Currently, bankruptcy courts have no authority to alter the terms of a home mortgage. The scheme to allow bankruptcy judges to rewrite mortgage terms might allow many Americans to stay in homes on which they can't currently afford to make the payments. Those Americans would presumably welcome such a change.
But what else would it do? First, it would encourage hundreds of thousands -- perhaps millions -- of financially strapped Americans to file for bankruptcy and seek a new deal. Mortgage holders would have to send attorneys to attend each of those proceedings, arguing for some lesser share of what they're owed -- assuming they could even find them all.
Meantime, those homes would remain in the hands of Americans who can't afford them -- and thus almost certainly can't afford to maintain them. Neighborhoods would likely deteriorate. New would-be home buyers "playing by the rules" would not be allowed to buy those homes, which would be prevented from coming on the market.

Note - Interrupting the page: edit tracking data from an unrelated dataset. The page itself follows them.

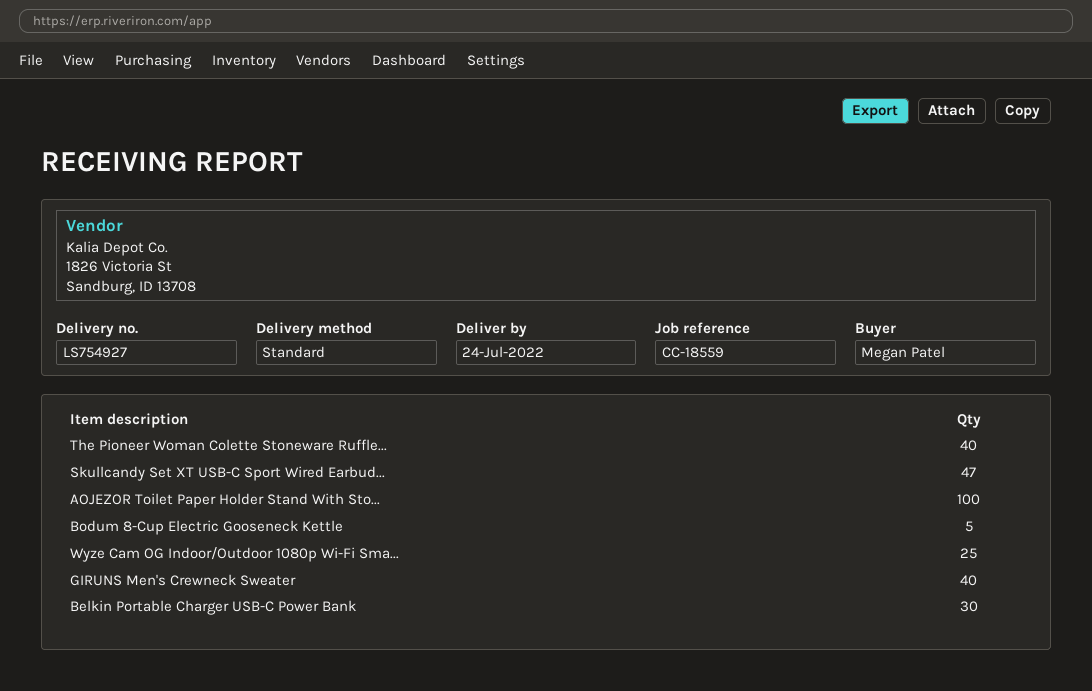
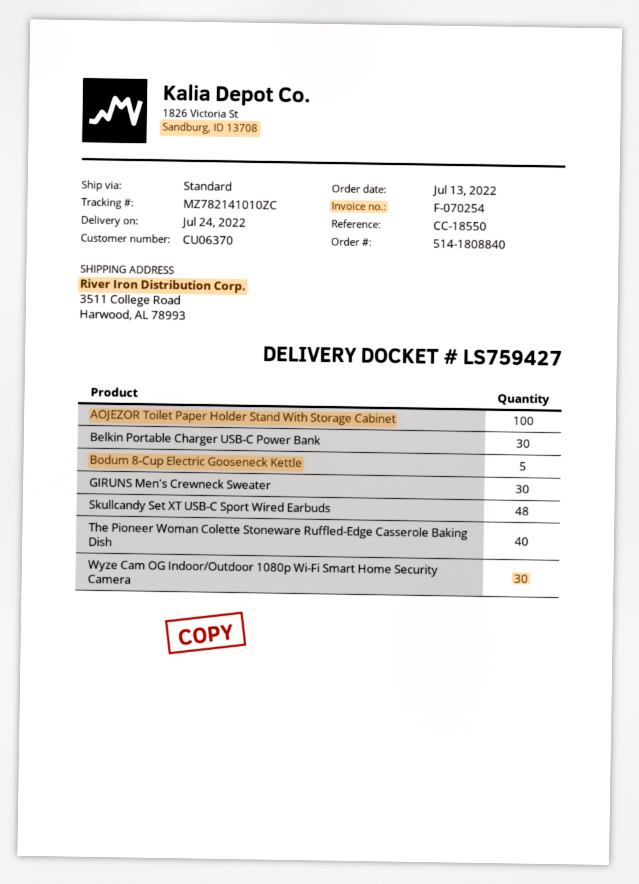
delivery note number: LS754927 -> LS759427
reference: CC-18559 -> CC-18550
Skullcandy Set XT USB-C Sport Wired Earbud...: 47 -> 48
Wyze Cam OG Indoor/Outdoor 1080p Wi-Fi Sma...: 25 -> 30
GIRUNS Men's Crewneck Sweater: 40 -> 30

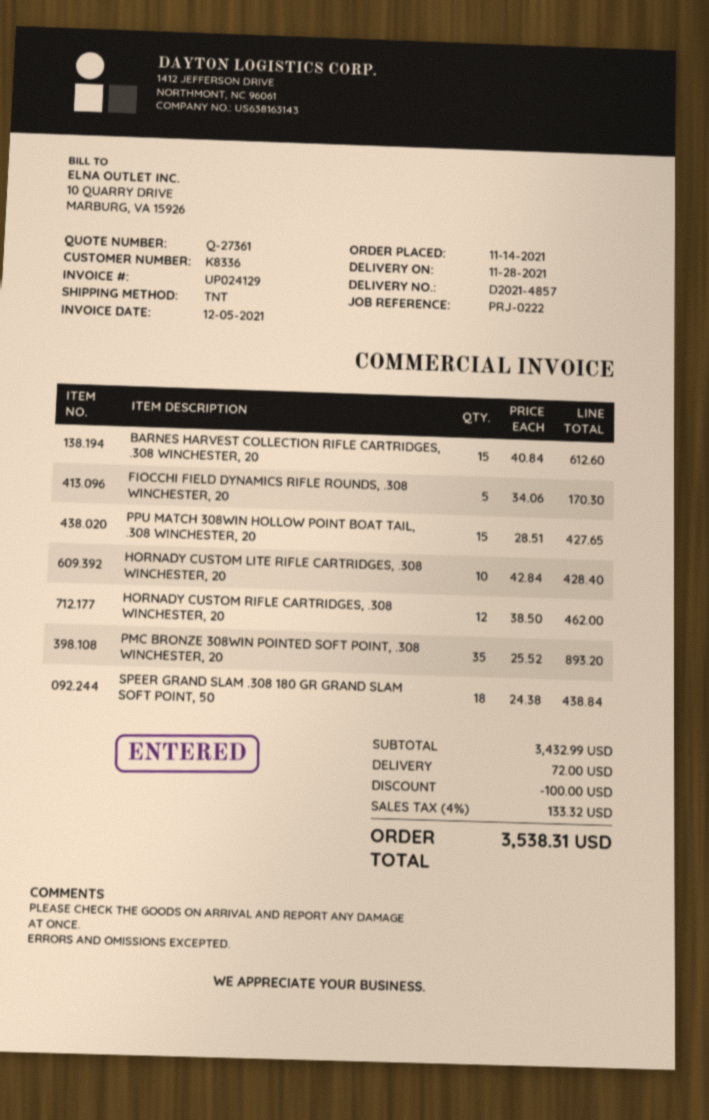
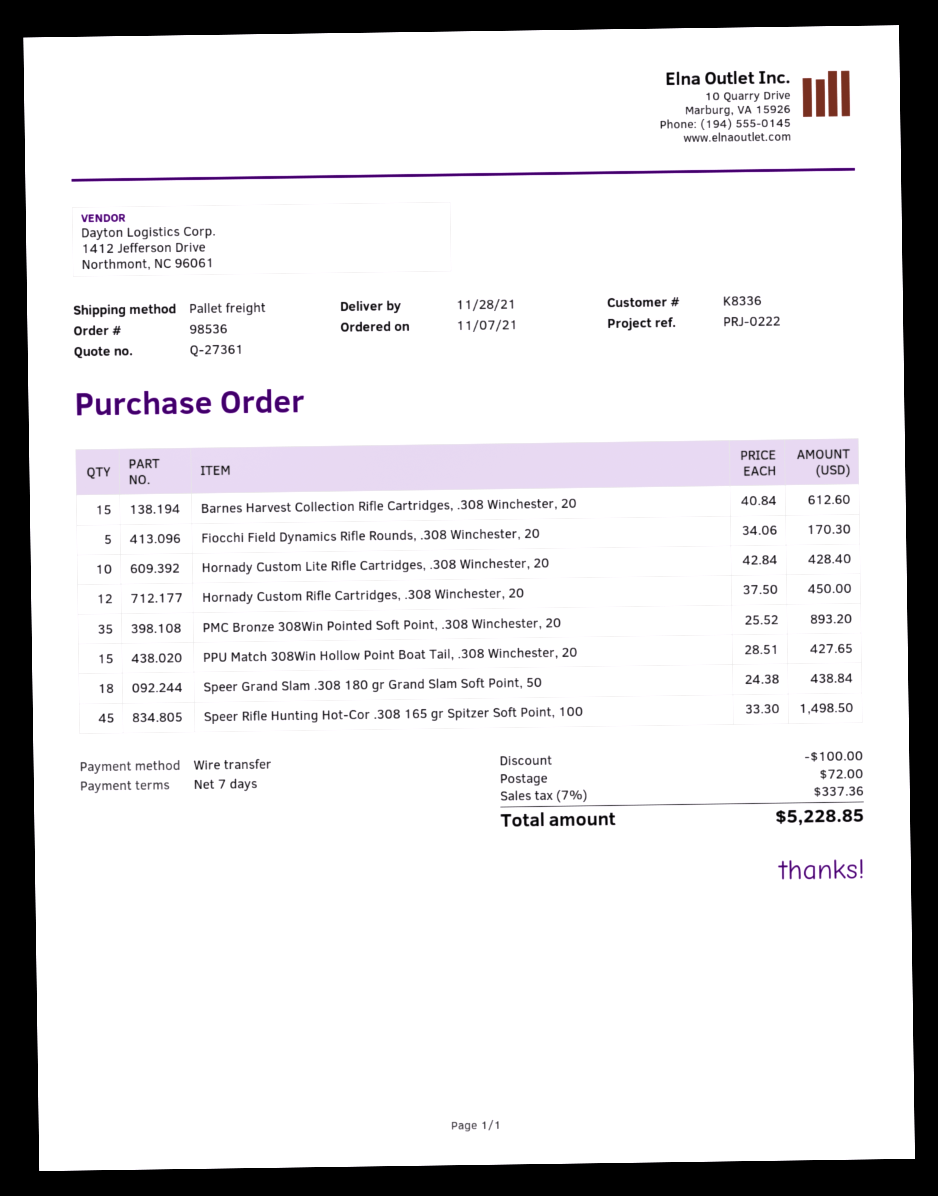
order date: 2021-11-14 -> 2021-11-07
shipping method: TNT -> pallet freight
HORNADY CUSTOM RIFLE CARTRIDGES, .308 WINCHESTER, 20: 12 x 38.50 = 462.00 -> 12 x 37.50 = 450.00
Speer Rifle Hunting Hot-Cor .308 165 gr Spitzer Soft Point, 100: none -> 45 x 33.30 = 1498.50
tax: 4% = 133.32 -> 7% = 337.36
total: 3538.31 -> 5228.85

But perhaps that wouldn't matter, because lenders -- unable to count on the courts to enforce duly signed contracts -- would either halt mortgage lending entirely, or would require jacked-up down payments and interest rates to indemnify themselves against the increased risk of mortgages being mailed back with "You lose, sucker" scrawled across them.
Want to freeze the home sales market for years to come?
Vital to economic recovery is predictability under the rule of law. To unfreeze investment capital, potential investors must be reassured that "the deal" as to their tax liabilities, the enforceability of contracts -- even their assumption that an investment made today will remain legal tomorrow -- won't be changed overnight. (Witness the New York Stock Exchange's recent overnight ban on "shorting" bank stocks, which brokerage houses enforced retroactively.)
Yet, when it comes to the sanctity of a mortgage contract, President Obama and congressional Democrats now propose to sweep any such stability aside, changing the home-loan business into a cross between "Let's Make a Deal" and "The Family Feud."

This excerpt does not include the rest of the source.